→ WHAT YOU NEED TO DO
Search the data for the string "Scaled" and copy each line where it turns up.
===== TASK INPUTS =====
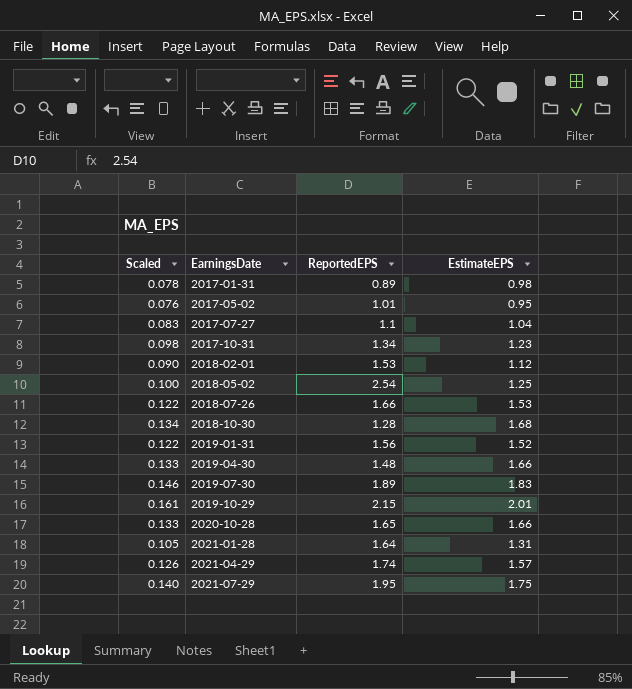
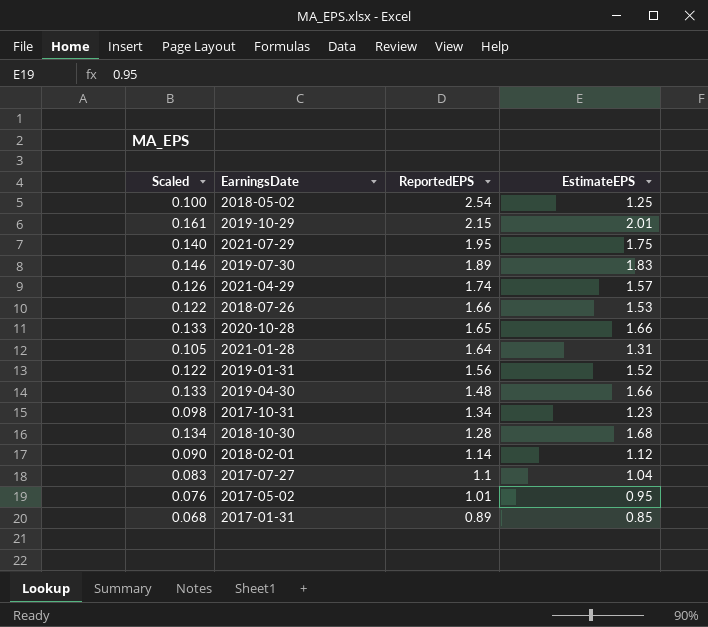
row order: EarningsDate ascending -> ReportedEPS descending
2018-02-01 | ReportedEPS: 1.53 -> 1.14
2017-01-31 | Scaled: 0.078 -> 0.068
2017-01-31 | EstimateEPS: 0.98 -> 0.85

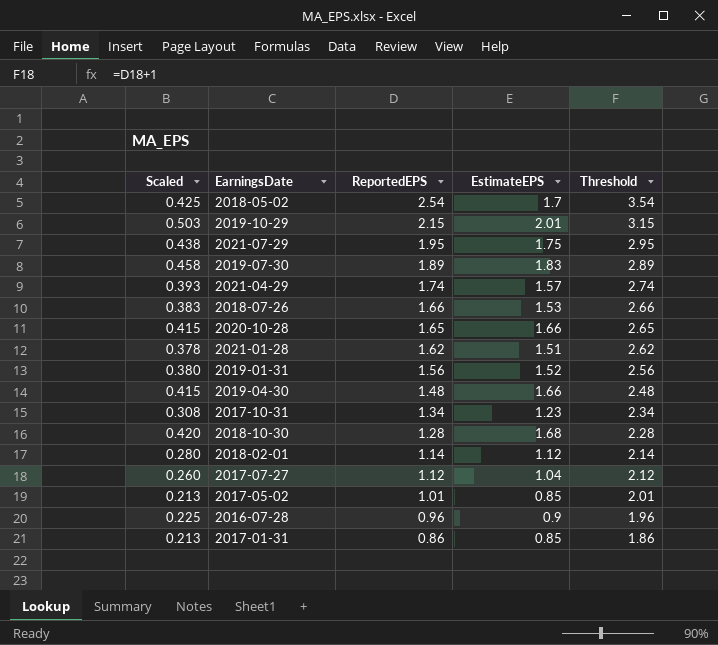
column Scaled | formula: [EstimateEPS] * 0.08 -> [EstimateEPS] * 0.25
column Threshold | formula: none -> [ReportedEPS] + 1
2018-05-02 | EstimateEPS: 1.25 -> 1.7
2021-01-28 | ReportedEPS: 1.64 -> 1.62
2021-01-28 | EstimateEPS: 1.31 -> 1.51
2017-07-27 | ReportedEPS: 1.1 -> 1.12
2017-05-02 | EstimateEPS: 0.95 -> 0.85
row 2016-07-28: none -> 0.225 | 0.96 | 0.9 | 1.96
2017-01-31 | ReportedEPS: 0.89 -> 0.86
=====
→ OUTPUT FOR THIS EXERCISE
2017-01-31 | Scaled: 0.078 -> 0.068
column Scaled | formula: [EstimateEPS] * 0.08 -> [EstimateEPS] * 0.25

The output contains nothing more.